***** RECORDED DATA *****

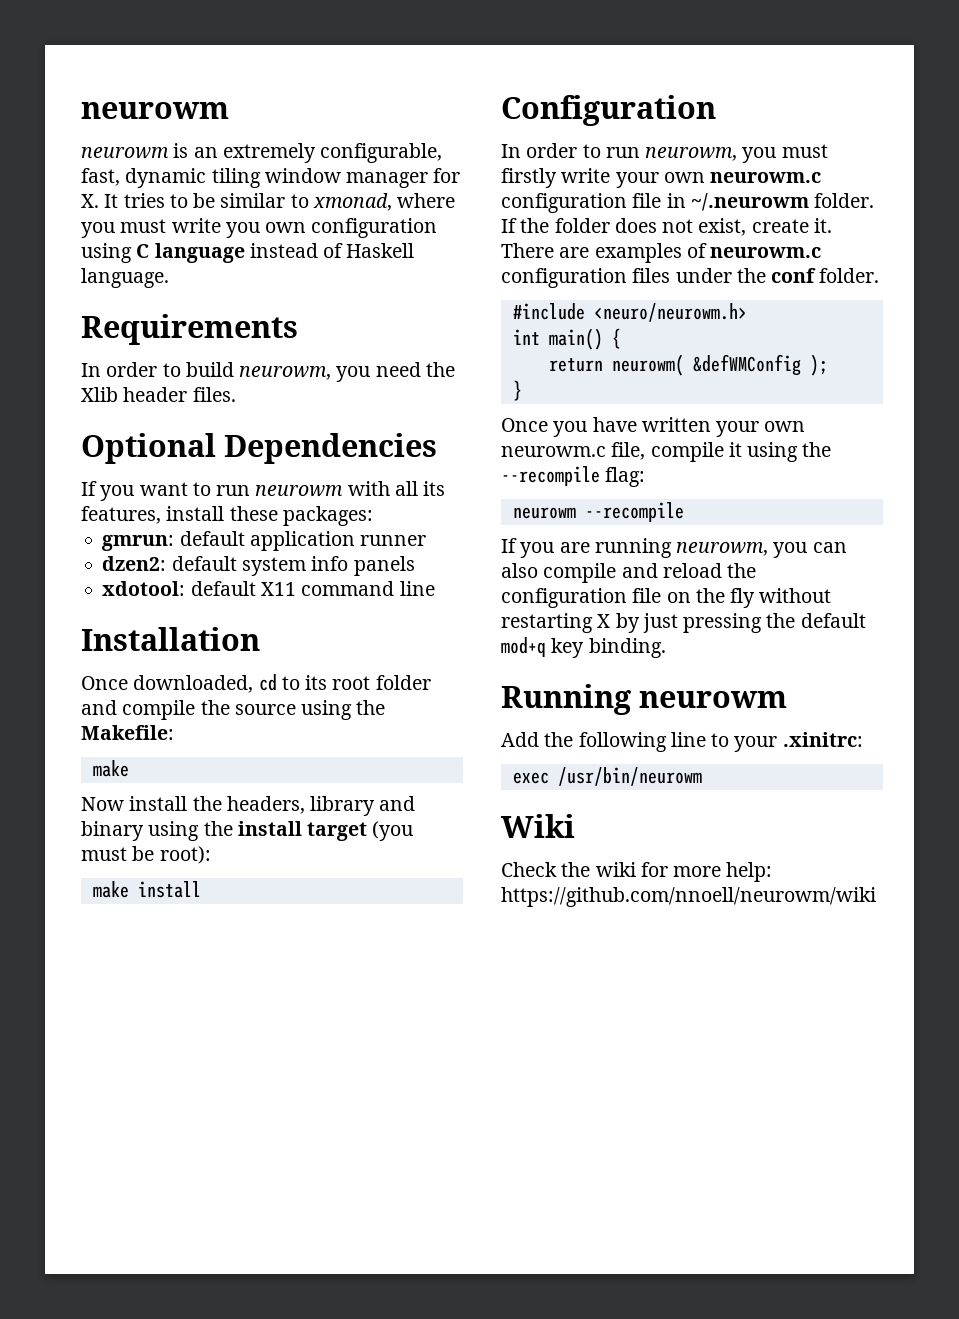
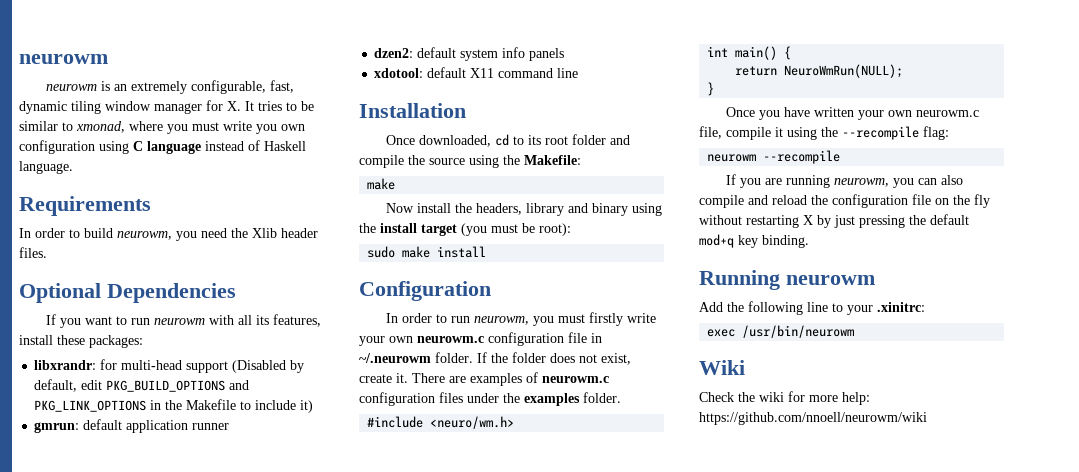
(373, 516) none -> [34,359,305,373] [34,379,250,392] [34,399,314,413] // libxrandr: for multi-head support (Disabled by default, edit PKG_BUILD_OPTIONS and PKG_LINK_OPTIONS in the Makefile to include it)
(211, 855) none -> [367,246,396,258] sudo
[771,268,817,283] conf -> [524,393,580,406] examples
[593,303,747,322] <neuro/neurowm.h> -> [430,416,515,429] <neuro/wm.h>
[611,354,828,376] neurowm( &defWMConfig ); -> [784,64,904,78] NeuroWmRun(NULL);

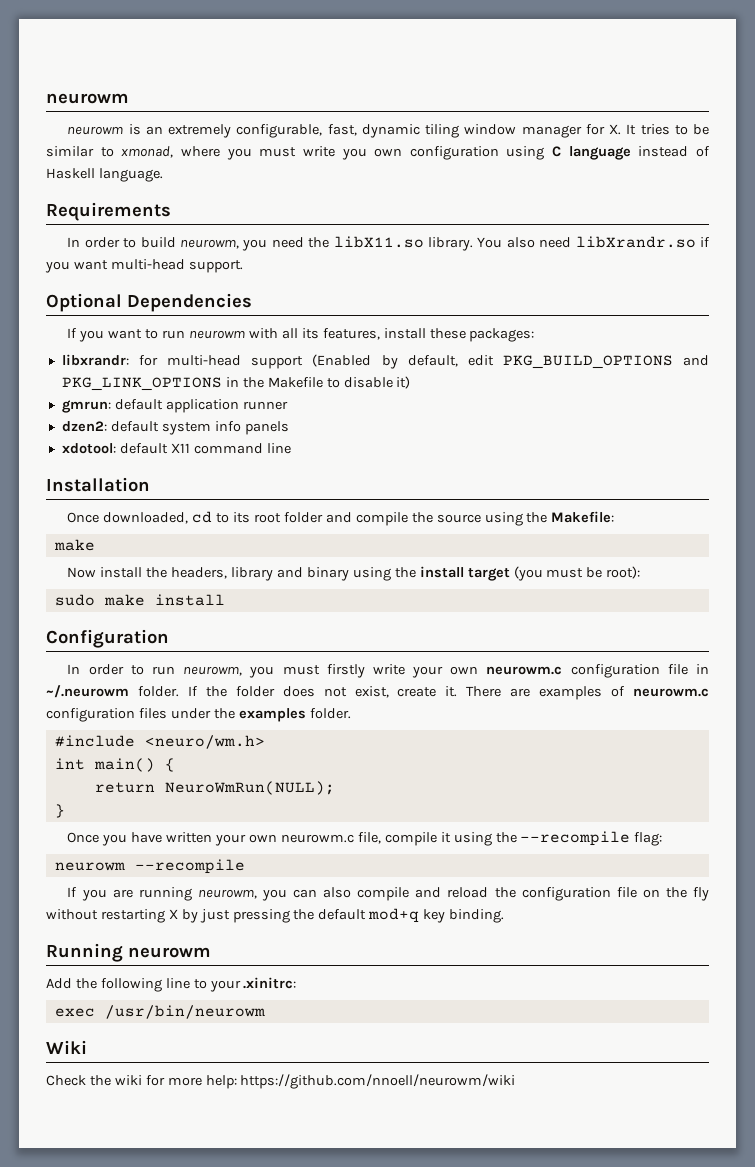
[252,228,318,238] [19,247,47,258] Xlib header files. -> [333,236,711,251] [45,259,243,273] libX11.so library. You also need libXrandr.so if you want multi-head support.
[232,360,287,373] (Disabled -> [312,354,372,367] (Enabled
[255,400,297,410] include -> [343,377,393,388] disable

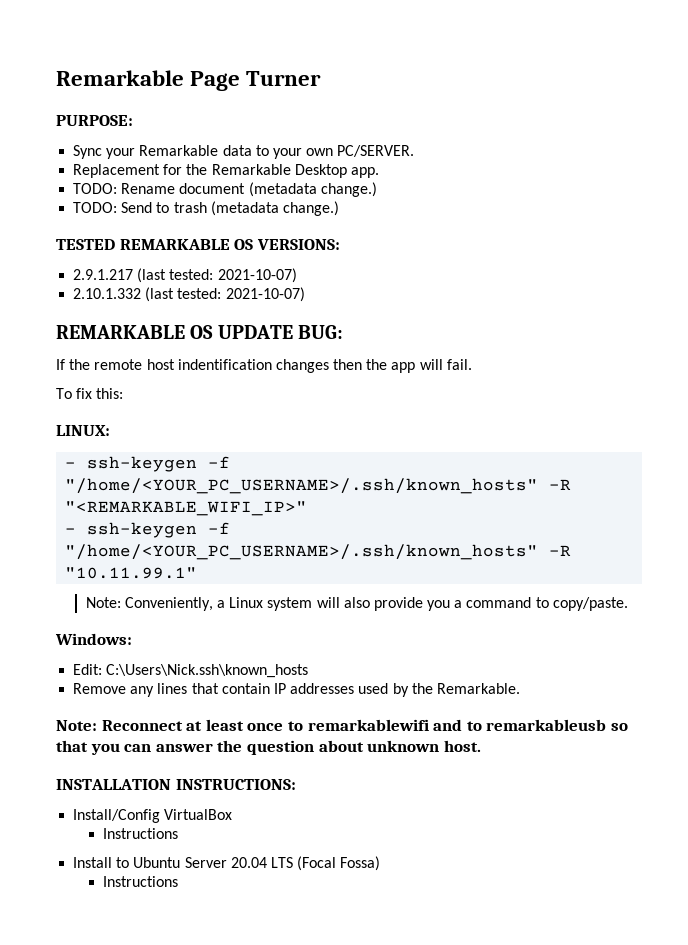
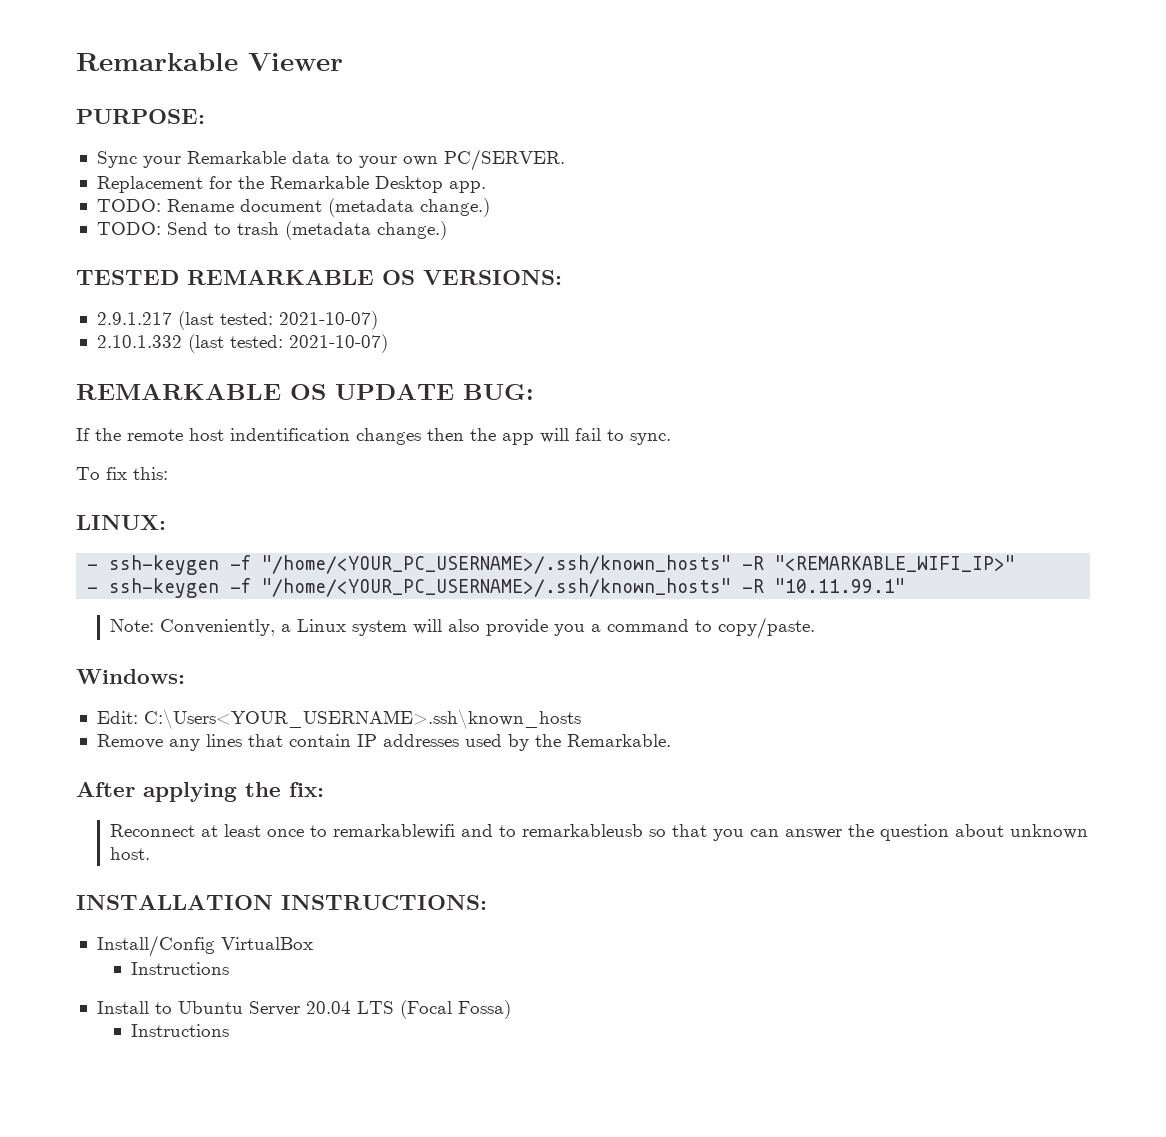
[56,70,322,91] Remarkable Page Turner -> [76,53,343,71] Remarkable Viewer
[446,359,472,370] fail. -> [575,428,671,445] fail to sync.
[106,664,309,678] C:\Users\Nick.ssh\known_hosts -> [143,709,581,729] C:\Users<YOUR_USERNAME>.ssh\known_hosts
[56,720,97,731] Note: -> [76,782,324,802] After applying the fix: //

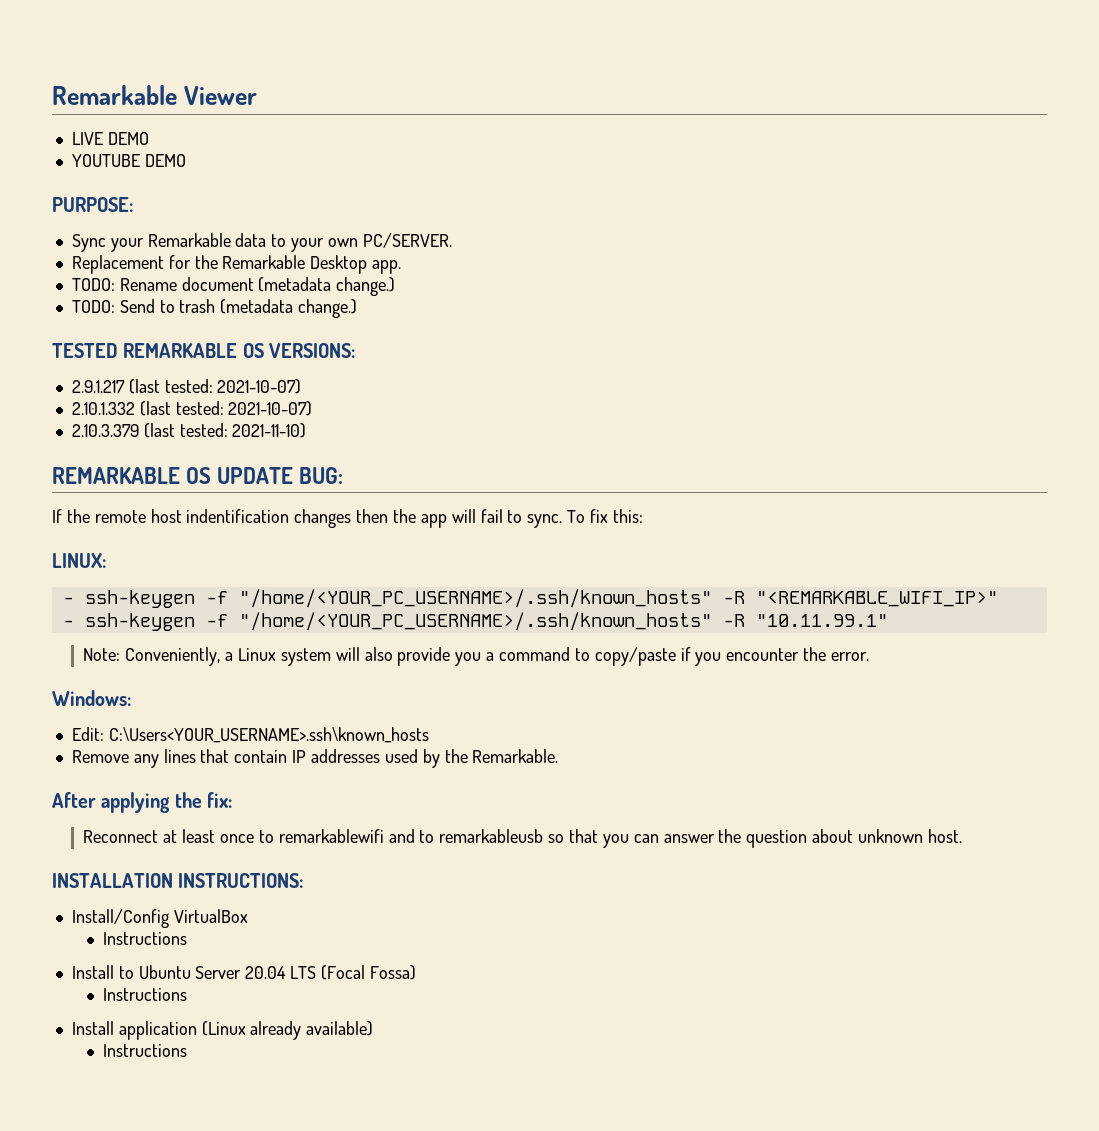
(343, 62) none -> [71,132,149,145] [71,154,186,167] // LIVE DEMO // YOUTUBE DEMO
(388, 343) none -> [71,423,307,438] // 2.10.3.379 (last tested: 2021-11-10)
(671, 439) // -> (563, 521) none
[718,617,816,639] copy/paste. -> [594,647,870,666] copy/paste if you encounter the error.
(230, 1030) none -> [71,1021,374,1040] [103,1044,188,1057] // Install application (Linux already available) // Instructions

*****

◆ **TASK INSTRUCTIONS**
List every line above that holds the word "multi".

◆ **RESULT OF THIS EXERCISE**
(373, 516) none -> [34,359,305,373] [34,379,250,392] [34,399,314,413] // libxrandr: for multi-head support (Disabled by default, edit PKG_BUILD_OPTIONS and PKG_LINK_OPTIONS in the Makefile to include it)
[252,228,318,238] [19,247,47,258] Xlib header files. -> [333,236,711,251] [45,259,243,273] libX11.so library. You also need libXrandr.so if you want multi-head support.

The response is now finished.